When the G.I Joes are ambushed and framed for the theft of a nuclear warhead, it’s left to the surviving members to reunite and make a stand. With an imposter in the White House, it’s up to Roadblock (Dwayne Johnson – Fast Five), Lady Jaye (Adrianne Palicki – Red Dawn), Flint (D.J. Controna – Dear John) and Snake Eyes (Ray Park – Star Wars: The Phantom Menace) to save the day – but not without some help from a legendary ex-General named Joe Colton (Bruce Willis – Die Hard).
G.I. Joe: Retaliation finally arrives after a year’s delay and some hasty re-shoots. With 3D thrown into the mix, you’d be forgiven for thinking Retaliation would end up as an unwatchable mess but this actually comes out as a mildly enjoyable piece of fluff. With Jon Chu at the helm, the focus has shifted to a more action-heavy story that finds the Joes up against some stiff odds.
Dwayne Johnson yet again steps into an established franchise and does what he can to drive this into new territories. He is always watchable and is easily the best thing in the movie. His character leads the line well and handles the demands of the franchise with suitable poise. He is also given a helping hand by Bruce Willis, who proves once again that he’ll appear in anything if the price is right. But having said that, Willis does add an element of cool wherever he goes and his appearance does help Retaliation out a great deal.

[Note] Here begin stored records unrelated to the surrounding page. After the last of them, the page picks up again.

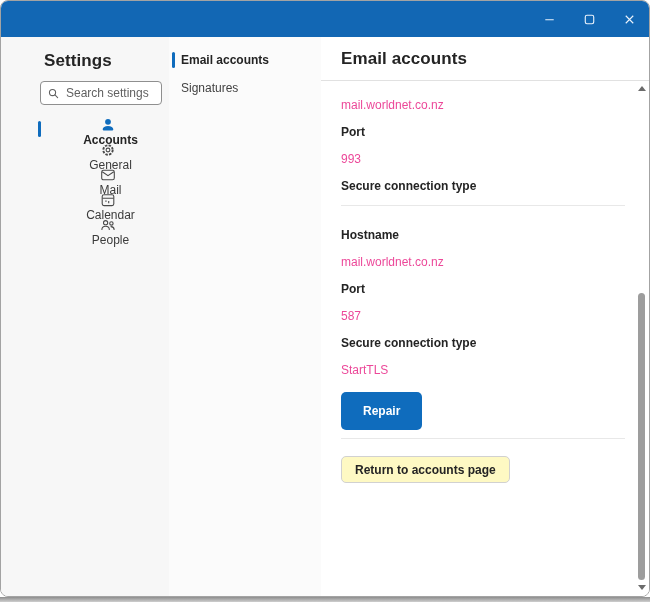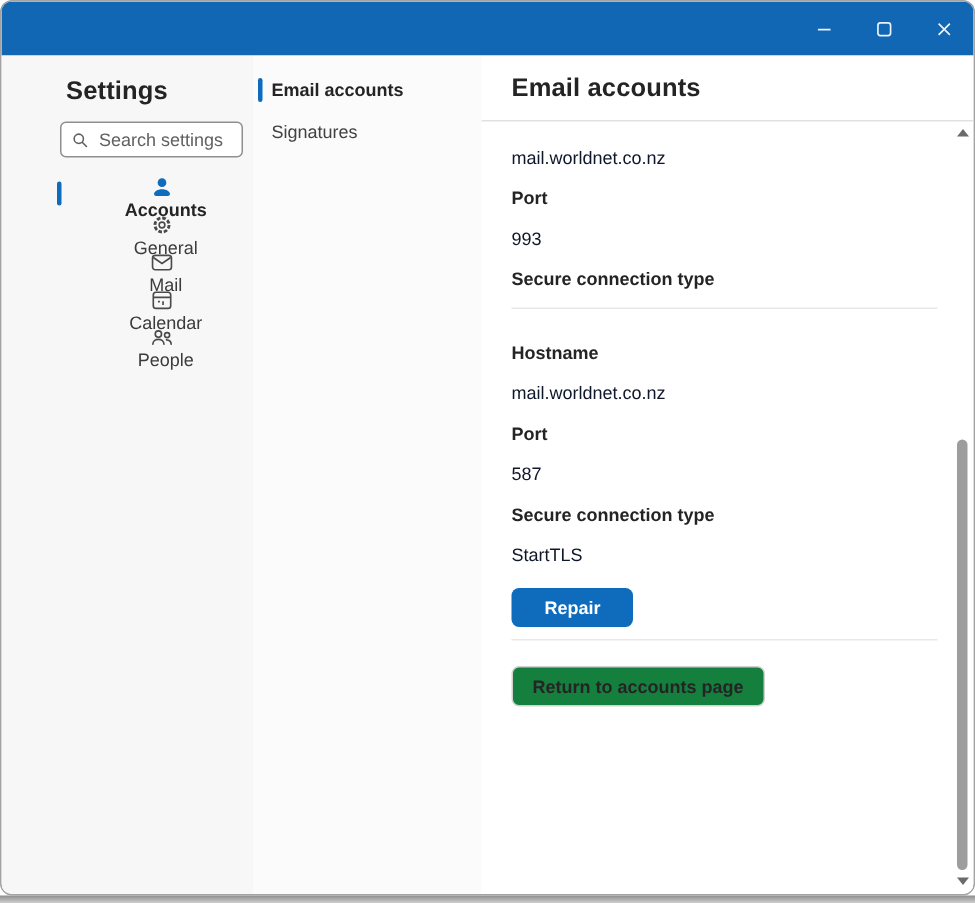"mail.worldnet.co.nz" .field-value { color: #0f172a -> #ec4899 }
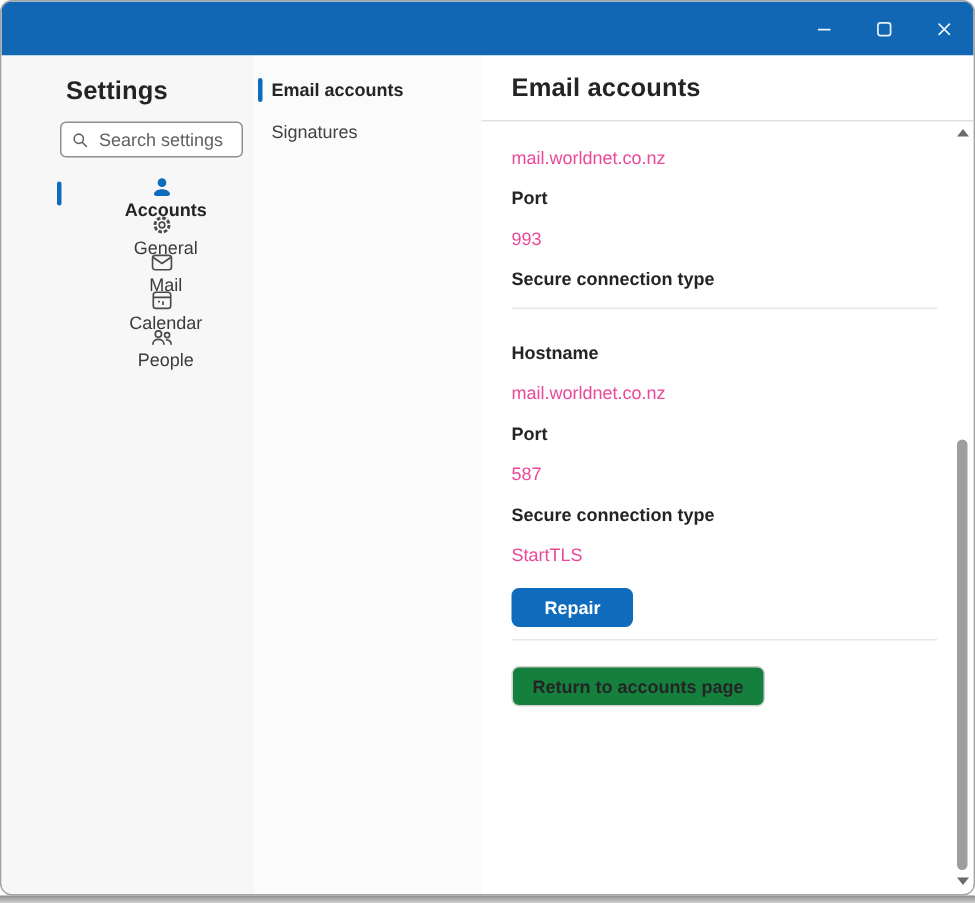"Repair" .btn-primary { height: 26px -> 38px }
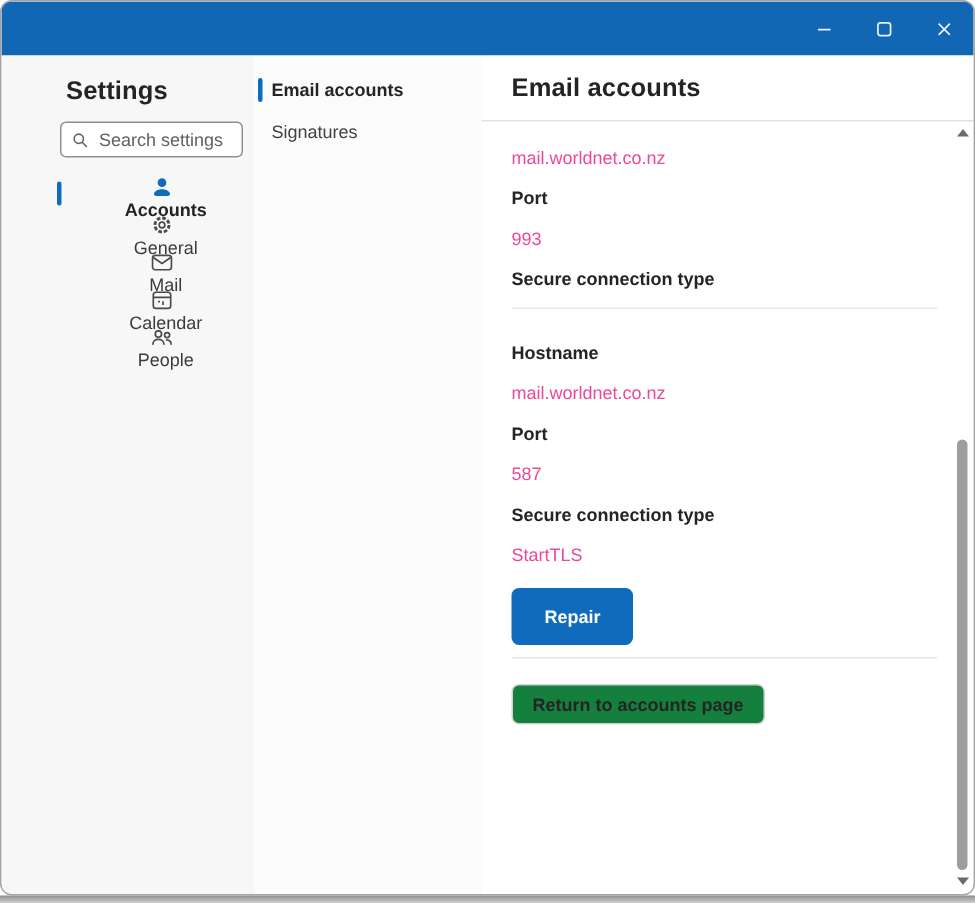"Return to accounts page" .btn-secondary { background: #15803d -> #fef9c3 }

Channing Tatum is in the movie at the start and his scenes, especially with Dwayne Johnson, are very good. Duke should have been in Retaliation all the way through but a very questionable omission from this film means that the audience never really gets to revel in their chemistry. It’s true that Tatum has bigger fish to fry these days but I would have loved to have seen him in this for longer, and his absence is certainly felt as the movie trundles on.
Snake Eyes and Storm Shadow are most people’s favourite characters and once again they go at it pull pelt. It’s a very good martial arts sequence, with Ray Park and Byung-hun Lee delivering on every front. Lee’s character is also impressively dealt with this time around. There’s more to him than just being a bad guy and Storm Shadow’s reluctance to pick a side makes for some interesting sequences fighting alongside the Joes.
D.J Controna is quite an affable guy by all indications so why the script relegates him to be such a drab, grey role is beyond me. For all intents and purposes, he should be the ‘Channing Tatum’ of this film but the character of Flint never gets off the ground. Given his importance to the G.I. Joe mythology (especially going forward) Flint is distinctly overshadowed here, with the exception of an opening fight sequence that has him jumping across a military facility whilst mowing down the enemy.
Jonathan Pryce continues to ham it up big time and is always a joy to watch. The same goes for Ray Stevenson who handles the traits of Firefly with gleeful chaos. Adrianne Palicki dutifully obliges for eye candy and easily holds her own against Johnson and Willis whilst newcomer Elodie Yung also delivers as a kick-ass assassin. Justified’s Walton Goggins does well as a maximum security prison warden whilst Jurassic Park’s Joseph Mazzello and RZA appear in blink-and-you’ll-miss-them cameos.
The film opens big with an attack on the Joes that really sets this franchise up. The film then peaks in a mountain heist sequence that features Snake Eyes and a few dozen Cobra operatives which is exciting, especially if you’re a kid – this will have them running into their nearest toy stores to buy the figures (which I assume is the whole point to the film). After this, it noticeably drags and the end isn’t as satisfying as it should be. It still leaves you wanting more but ultimately, the first movie provided a much more resolute finale.
G.I Joe: Retaliation is more of the same action adventure that’s certainly watchable. It starts stronger than it ends and the lack of Channing Tatum has a lot to do with this, but in Dwayne we trust. Johnson delivers another knock-out performance that goes some way to reignite this franchise. It also elevates his stock in Hollywood. It won’t stay with you for long after the credits role but for 110mins at least, you’ll be hard pressed to find more multiplex mayhem than in G.I Joe: Retaliation.